Opinion Number. 1065



Key Legislation


The Secretary to the Treasury

The following memorandum from the Treasury is forwarded to me for advice on the question raised by Mr Collins:

Two schemes were propounded to prevent double taxation of war-time profits, one by the Board of Inland Revenue, London, and the other by the Commissioner of Taxation (Mr Ewing).

The Board of Inland Revenue will not accept the Commissioner's scheme, and Mr Ewing is of opinion that the Board's scheme does not conform to the War-time Profits Tax Assessment Act (Australia) and that it is not in agreement with the British law, under which the Board's scheme was drawn up.

Mr Collins indicates that there is little hope of Mr Ewing's scheme being adopted. He further says that Sir Robert Garran has accepted the legality of the British scheme, and asks that legal opinion be obtained from Sir Robert Garran.

I suggest, therefore, that the papers be submitted to the Attorney-General's Department for Sir Robert's opinion.

Paragraph 3 of the above has reference to Mr Collins's telegram of 25 October 1920, in which he says: 'Concerning legality British Department points out Garran accepted British scheme'.

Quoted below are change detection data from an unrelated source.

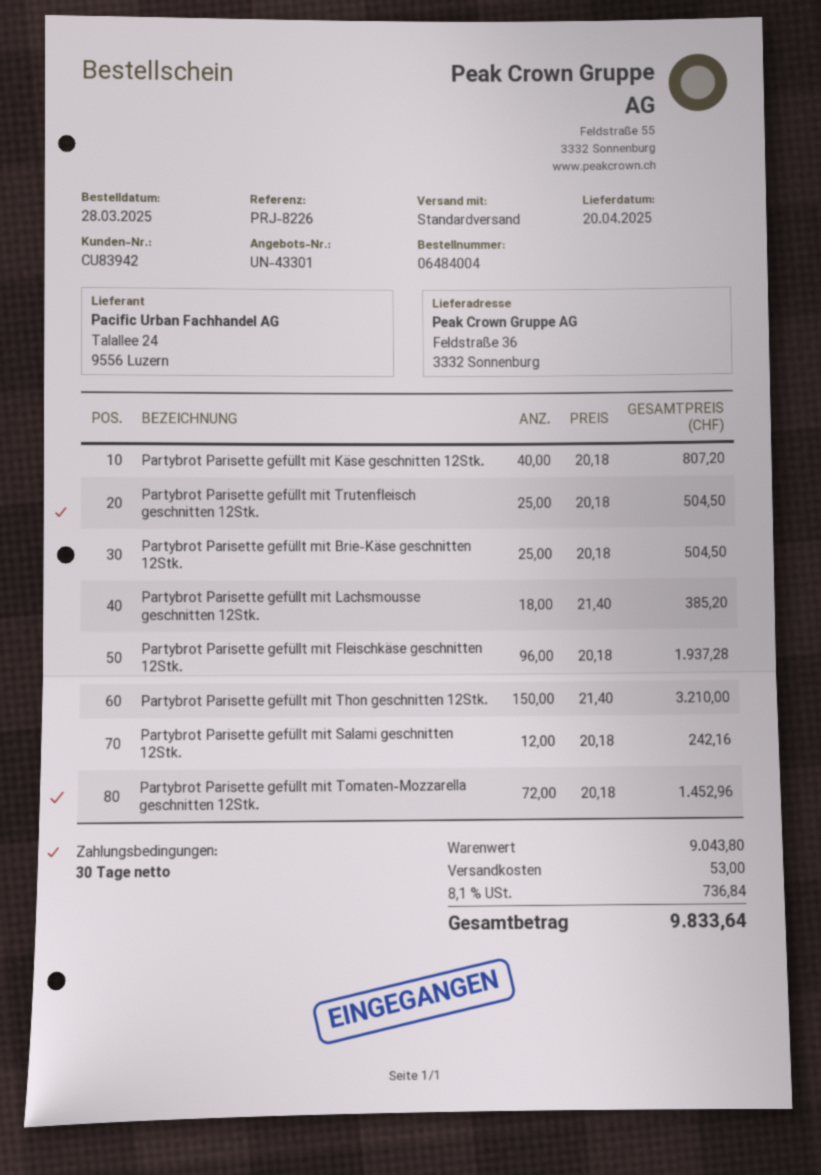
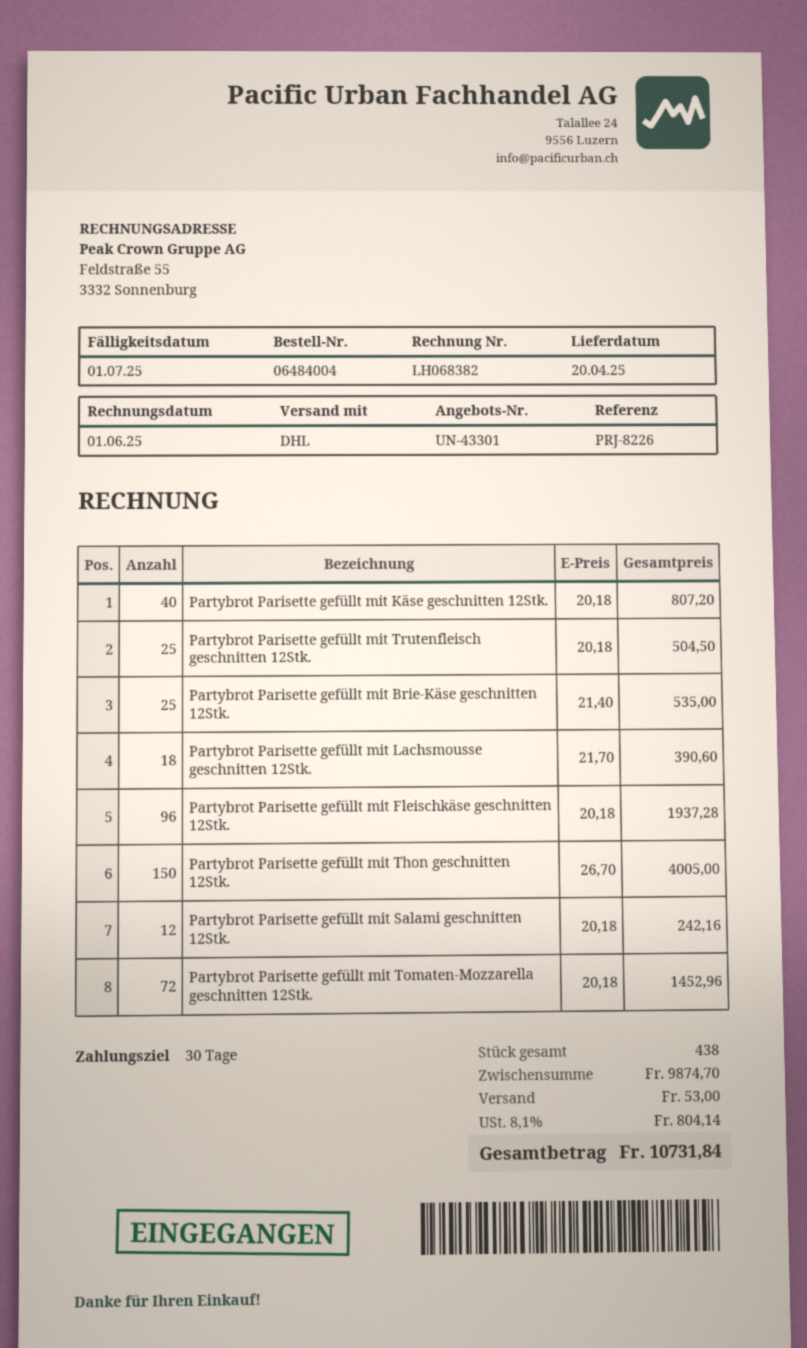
shipping method: standard -> DHL
Partybrot Parisette gefüllt mit Brie-Käse geschnitten 12Stk.: 25 x 20.18 = 504.50 -> 25 x 21.40 = 535.00
Partybrot Parisette gefüllt mit Lachsmousse geschnitten 12Stk.: 18 x 21.40 = 385.20 -> 18 x 21.70 = 390.60
Partybrot Parisette gefüllt mit Thon geschnitten 12Stk.: 150 x 21.40 = 3210.00 -> 150 x 26.70 = 4005.00
subtotal: 9043.80 -> 9874.70
tax: 8.1% = 736.84 -> 8.1% = 804.14
total: 9833.64 -> 10731.84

The British Department apparently refers to my minute of 28 October 1918, to the Official Secretary to the High Commissioner. The British suggestions for an arrangement were submitted to me in London, and after perusal I suggested certain minor variations and wrote: 'So far as I can see, they (the British suggestions) afford a satisfactory basis for submission to the Commissioner of Taxation in Melbourne'.

The principle of the British proposal, as to the legality of which I am asked to advise, is that where a business is assessed both for Australian war-time profits tax and British excess-profits duty, so that there is double taxation of such profits or any part thereof, only the tax or duty which is higher in amount shall be payable and shall be apportioned between the Governments.

Mr Ewing has objected that this is not in accord with section 9 of the War-time Profits Tax Assessment Act, and contends that that section only authorises an arrangement as to so much of the profits of the business as are actually subject to double taxation-not as to all the profits of a business part of which are subject to double taxation.

Section 9 applies 'In any case where war-time profits are chargeable with war-time profits tax under this Act, and are also chargeable in Great Britain with excess-profits duty'.

It empowers the Treasurer, in any such case, to agree with the Chancellor of the Exchequer for the apportionment between the two Governments of the war-time profits tax or the excess-profits duty, whichever provides the greater amount; and also to agree that the other tax or duty shall not be collected.

I think that the proposed arrangement comes within the terms of the section.

'Profits', in the Australian Act, are defined as profits arising 'from sources within Australia'. There is no corresponding limitation in the British Act.

In the Australian Act, the tax is assessed on the war-time profits in a financial year; in the British Act it is on the profits in each accounting period separately. There are other substantial differences between the two Acts in the method of computing profits and allowing deductions.

These considerations would, I think, make it difficult, if not impossible, to ascertain the taxation applicable under both British and Australian law to any particular part of the profits of a business.

I think that section 9 is fairly capable of the construction which makes it applicable to the profits of a business where there is double taxation of any part of the profits.